Evolutionary optimization of forgetting

Let us have a more detailed look why, according to Wozniak, memory and forgetting work the way that makes SuperMemo possible. To think about the brain as about a computer is a very useful metaphor. Everyone who has some basic understanding of computation will know that no computer can solve problems without memory. Memory is needed to keep the record of the computation; however, it can also be used to keep a modifiable program. After all the power of computers rests in their programmability. Human beings, more or less consciously, program their brains using the so-called long-term memory, i.e. memory which lasts for months and years. However, they can also use short-term memory, different in its physiological nature, to keep the record of the computation, or thinking, which leads to the solution, response, reflex, etc. Short- term memory, apart from its short-term functions, also serves as the framework for establishing long-term memories.

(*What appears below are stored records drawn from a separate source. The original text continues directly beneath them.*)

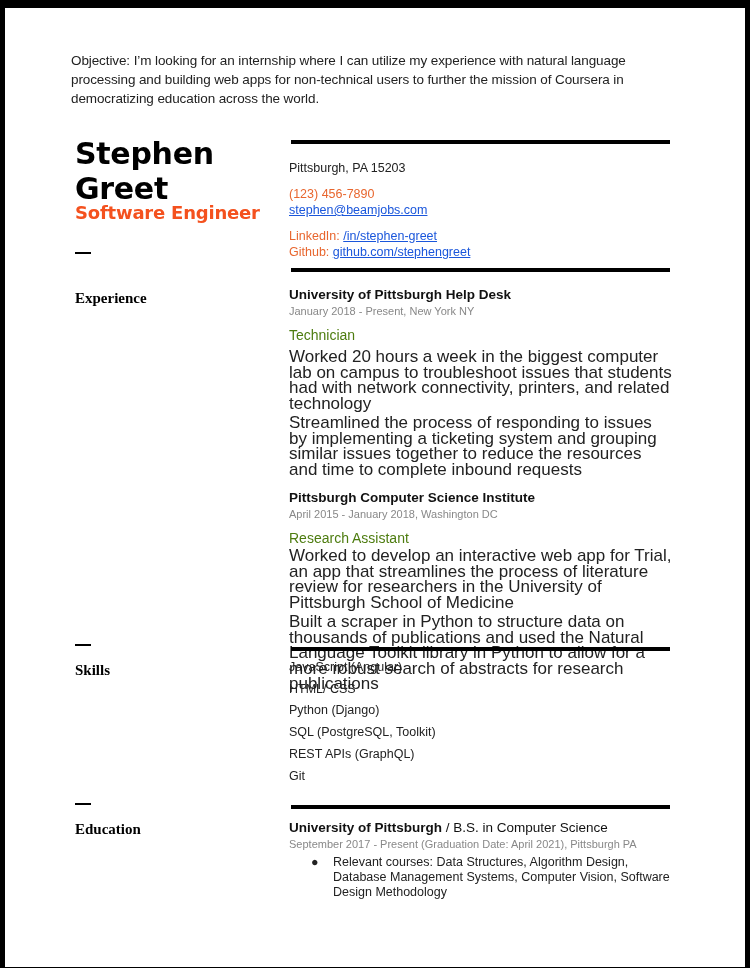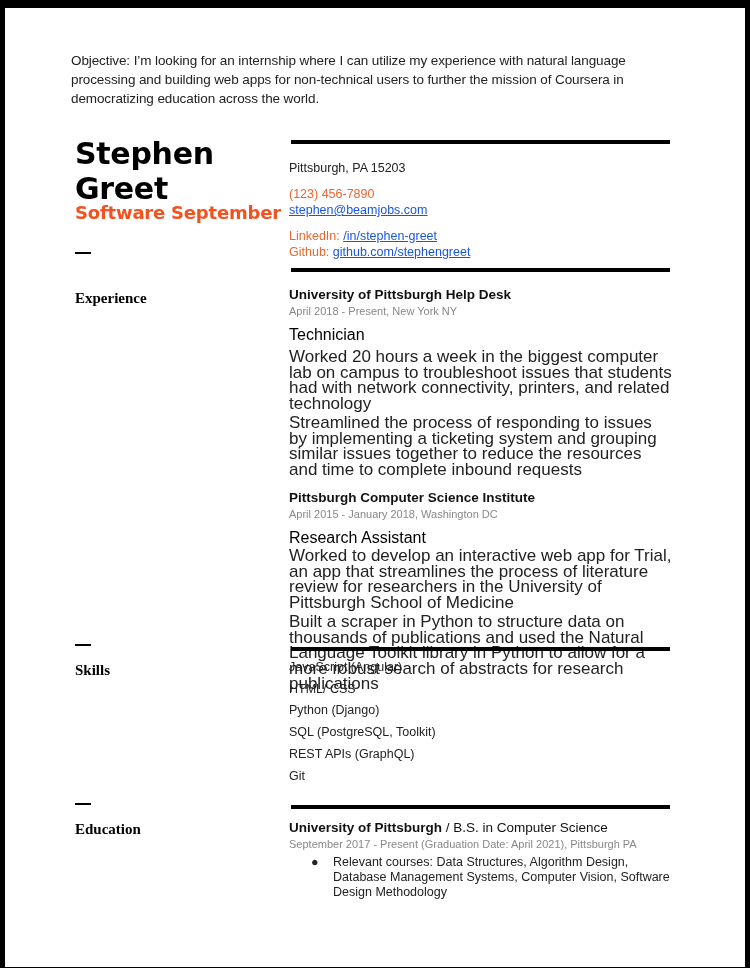--- a/index.html
+++ b/index.html
@@ -34,40 +34,40 @@
     }
     .rule {
       position: absolute; left: 286px; width: 379px; height: 4px; background: #000;
     }
     .right { position: absolute; left: 284px; width: 385px; }
     .contact-line { font-size: 12.5px; line-height: 16px; color: #222; }
     .orange { color: #e8662e; }
     .link { color: #1a56db; text-decoration: underline; }
     .org { font-size: 13.5px; font-weight: bold; color: #111; line-height: 18px; }
     .meta { font-size: 11px; color: #888; line-height: 15px; }
-    .role { font-size: 16px; color: #000000; line-height: 20px; margin-top: 6px; }
+    .role { font-size: 14px; color: #4d7c0f; line-height: 20px; margin-top: 6px; }
     .bullet-text { font-size: 17px; line-height: 15.5px; color: #222; margin-top: 4px; }
     .skill { font-size: 12.5px; line-height: 21.7px; color: #222; }
     .edu-list { list-style: none; padding-left: 0; margin-top: 3px; }
     .edu-list li { position: relative; padding-left: 44px; font-size: 12.5px; line-height: 15px; color: #222; }
     .edu-list li .dot { position: absolute; left: 22px; top: 0; }
     .normal { font-weight: normal; }
   </style>
 </head>
 <body>
 
 <div class="page">
 
   <p class="objective">Objective: I’m looking for an internship where I can utilize my experience with natural language processing and building web apps for non-technical users to further the mission of Coursera in democratizing education across the world.</p>
 
   <div class="name">
     <div>Stephen</div>
     <div>Greet</div>
   </div>
-  <div class="title">Software September</div>
+  <div class="title">Software Engineer</div>
   <div class="dash" style="top:244px"></div>
 
   <div class="rule" style="top:132px"></div>
 
   <div class="right" style="top:152px">
     <div class="contact-line">Pittsburgh, PA 15203</div>
     <div style="height:10px"></div>
     <div class="contact-line orange">(123) 456-7890</div>
     <div class="contact-line"><a class="link">stephen@beamjobs.com</a></div>
     <div style="height:10px"></div>
@@ -79,21 +79,21 @@
     </div>
   </div>
 
   <div class="rule" style="top:260px"></div>
 
   <div class="section-label" style="top:282px">Experience</div>
 
   <div class="right" style="top:278px">
     <div>
       <div class="org">University of Pittsburgh Help Desk</div>
-      <div class="meta">April 2018 - Present, New York NY</div>
+      <div class="meta">January 2018 - Present, New York NY</div>
       <div class="role">Technician</div>
       <div class="bullet-text" style="margin-top:4px">Worked 20 hours a week in the biggest computer lab on campus to troubleshoot issues that students had with network connectivity, printers, and related technology</div>
       <div class="bullet-text">Streamlined the process of responding to issues by implementing a ticketing system and grouping similar issues together to reduce the resources and time to complete inbound requests</div>
     </div>
     <div style="margin-top:12px">
       <div class="org">Pittsburgh Computer Science Institute</div>
       <div class="meta">April 2015 - January 2018,  Washington DC</div>
       <div class="role">Research Assistant</div>
       <div class="bullet-text" style="margin-top:0">Worked to develop an interactive web app for Trial, an app that streamlines the process of literature review for researchers in the University of Pittsburgh School of Medicine</div>
       <div class="bullet-text">Built a scraper in Python to structure data on thousands of publications and used the Natural Language Toolkit library in Python to allow for a more robust search of abstracts for research publications</div>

One of the first questions the user of a PC asks is how much RAM does a computer have? The same question was asked by the evolution in reference to the brain. Human RAM is enormous in its capacity. Some researchers estimate its size to several gigabits (Wozniak, using a simple mathematical models of learning, has also arrived to the hypothetical life-time limitation on the learning capacity of the brain; see later). However, memory is not unlimited, and a living organism cannot attempt storing all incoming information. A very substantial selection has to be made if the storage capacity is not to overflow in a life-time. It appears that the solution is forgetting. Let the brain filter the incoming messages and store as much as it is only possible in the long-term memory. Then let forgetting do the rest of the job by eliminating pieces of information in the order of least relevance. An important question that had to be answered by the evolution was in what order should pieces of information be forgotten so that to maximize the survival rate. It is obvious, at least for those who understand the concept of probability in an incompletely specified event space, that encountering an average event increases the probability of the same event being encountered again. For example, if you do not know Mr X and you meet him on the street today, the probability that you meet him again tomorrow must be considered greater than from before the first meeting. Naturally, if you meet him again, you have yet more reasons to believe in more meetings in the future. In other words, successive repetitions should have an increasing stimulatory effect on memory. Unfortunately, evolution proceeded mostly in the absence of volitional aspects of the human brain; hence, we do not have the capability to forget at will. We cannot decide to free memory by forgetting Mr X on hearing the news that he has died or moved away to the antipodes.

Spacing effect

The little problem remains of how the brain can prevent events that are not likely to be encountered in the future from being permanently transferred to memory as a result of a great number of repetitions? The answer was found in applying the so-called spacing effect, which says that the longer the interval between repetitions, the better the memory effect. This way a large number of repetitions in short intervals has very little impact on memory. Simply speaking, memory uses the spacing effect and the principle of increasing intervals to most effectively fix relevant information in the brain. Upon encountering an event it is temporarily transferred to long-term memory and forgotten in the matter of days. However, if the event is reencountered, the memory assumes increased probability of the event in the future and increases the retention period. Initially, in the retention period, memory is not sensitive to more encounters of the same event. Only at later stages does memory become sensitive again and a new encounter will act as a repetition that will increase the retention period and make memory temporarily insensitive to further encounters.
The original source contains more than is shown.